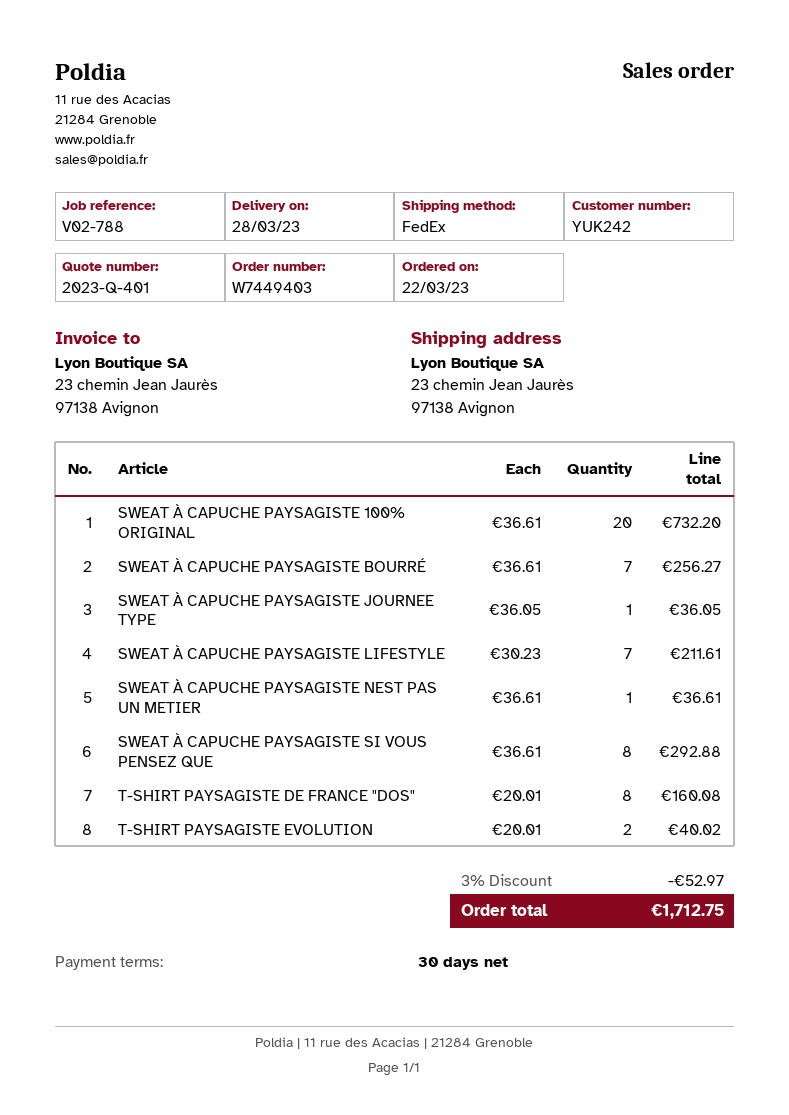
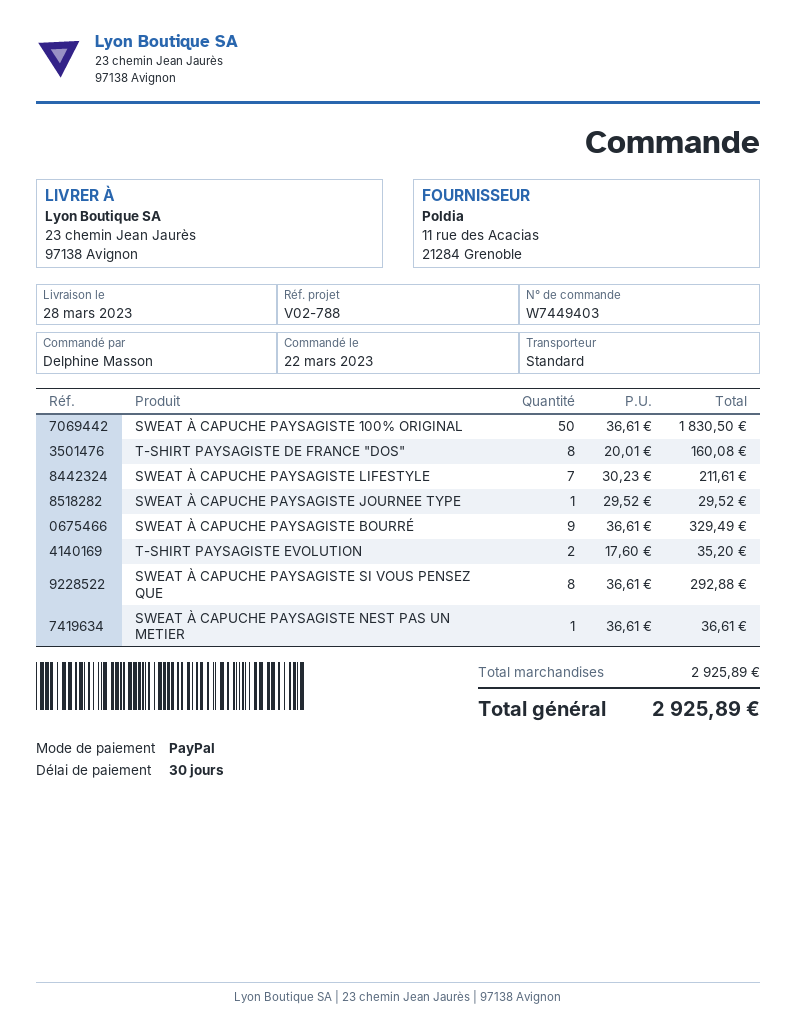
shipping method: FedEx -> standard
SWEAT À CAPUCHE PAYSAGISTE 100% ORIGINAL: 20 x 36.61 = 732.20 -> 50 x 36.61 = 1830.50
SWEAT À CAPUCHE PAYSAGISTE BOURRÉ: 7 x 36.61 = 256.27 -> 9 x 36.61 = 329.49
SWEAT À CAPUCHE PAYSAGISTE JOURNEE TYPE: 1 x 36.05 = 36.05 -> 1 x 29.52 = 29.52
T-SHIRT PAYSAGISTE EVOLUTION: 2 x 20.01 = 40.02 -> 2 x 17.60 = 35.20
discount: 3% = 52.97 -> none
total: 1712.75 -> 2925.89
——
PROBLEM STATEMENT. All of the records need to be reproduced exactly, with each picture omitted.

OUTPUT BELOW.
shipping method: FedEx -> standard
SWEAT À CAPUCHE PAYSAGISTE 100% ORIGINAL: 20 x 36.61 = 732.20 -> 50 x 36.61 = 1830.50
SWEAT À CAPUCHE PAYSAGISTE BOURRÉ: 7 x 36.61 = 256.27 -> 9 x 36.61 = 329.49
SWEAT À CAPUCHE PAYSAGISTE JOURNEE TYPE: 1 x 36.05 = 36.05 -> 1 x 29.52 = 29.52
T-SHIRT PAYSAGISTE EVOLUTION: 2 x 20.01 = 40.02 -> 2 x 17.60 = 35.20
discount: 3% = 52.97 -> none
total: 1712.75 -> 2925.89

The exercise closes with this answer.